4. L'esprit malthusien
• Un état d'esprit et une pratique
Bien que Malthus ait consacré des centaines de pages à l'étude des conditions d'une production croissante, l'usage s'est répandu d'appeler malthusienne toute pratique restrictive de la production et de la population, voire tout état d'esprit restrictif (cf. A. Sauvy : la peur de l'excès, le nivellement par le bas). Cet état d'esprit est plus ou moins conscient, il traduit des buts plus ou moins désintéressés.
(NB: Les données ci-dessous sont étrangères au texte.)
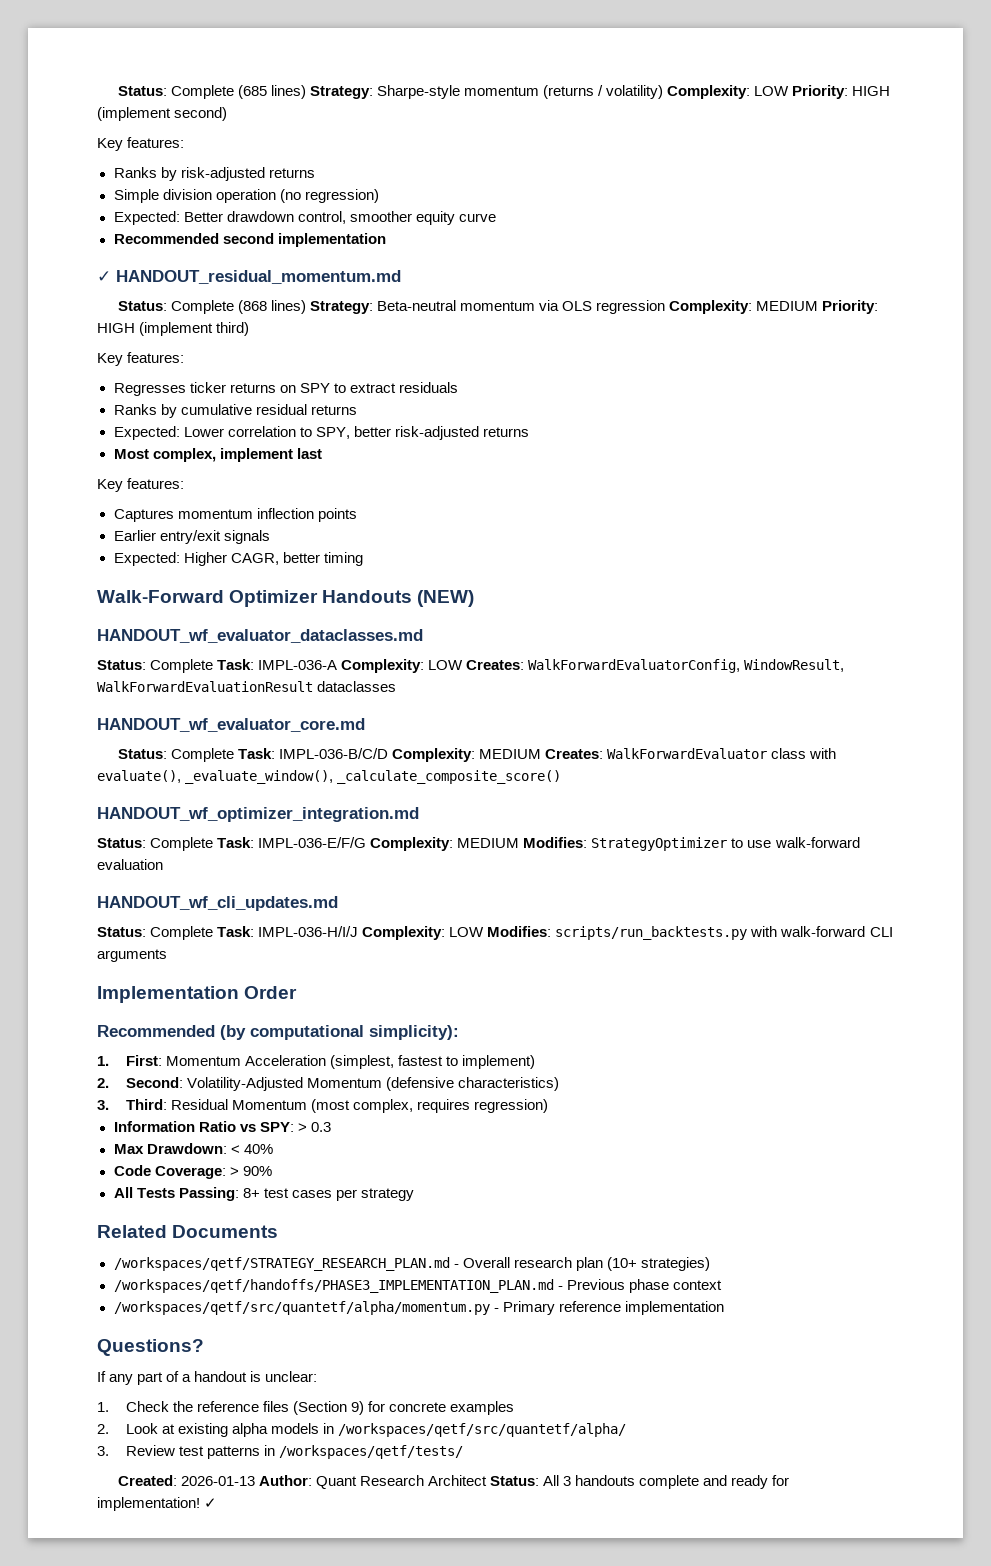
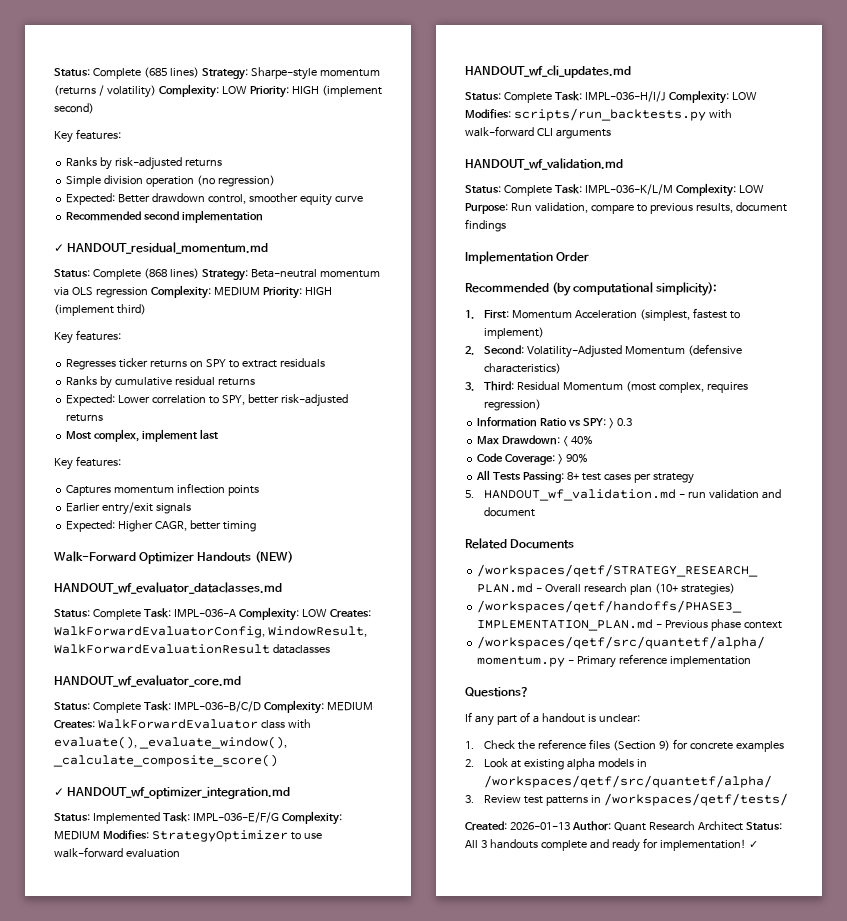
- HANDOUT_wf_optimizer_integration.md
+ ✓ HANDOUT_wf_optimizer_integration.md
- Status: Complete Task: IMPL-036-E/F/G Complexity: MEDIUM Modifies: StrategyOptimizer to use walk-forward evaluation
+ Status: Implemented Task: IMPL-036-E/F/G Complexity: MEDIUM Modifies: StrategyOptimizer to use walk-forward evaluation
  Status: Complete Task: IMPL-036-H/I/J Complexity: LOW Modifies: scripts/run_backtests.py with walk-forward CLI arguments
+ HANDOUT_wf_validation.md
+ Status: Complete Task: IMPL-036-K/L/M Complexity: LOW Purpose: Run validation, compare to previous results, document findings
+ 5. HANDOUT_wf_validation.md - run validation and document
Les capitalistes du xixe siècle, malthusiens à l'égard des pauvres ; les pays évolués modernes, malthusiens à l'égard du Tiers Monde, une famille malthusienne de nos sociétés de consommation : autant d'attitudes fort répandues et dont les responsables prétendent, avec quelque bonne foi sans doute, qu'elles s'inspirent du désir de rendre service ; dans le cas d'une famille, il s'agirait de ne pas donner naissance à des enfants qui seraient mal soignés ; l'argument malthusien du chômage est beaucoup moins défendable dans notre monde moderne : celui de refuser des enfants qui seraient malheureux l'est davantage, car la richesse ne se démocratise qu'avec lenteur. Quoi qu'il en soit, l'état d'esprit malthusien est vivace en matière de population ; il l'est aussi en économie, bien que le caractère malthusien des mesures prises ne soit pas toujours évident ou s'inscrive dans une évolution « progressive ».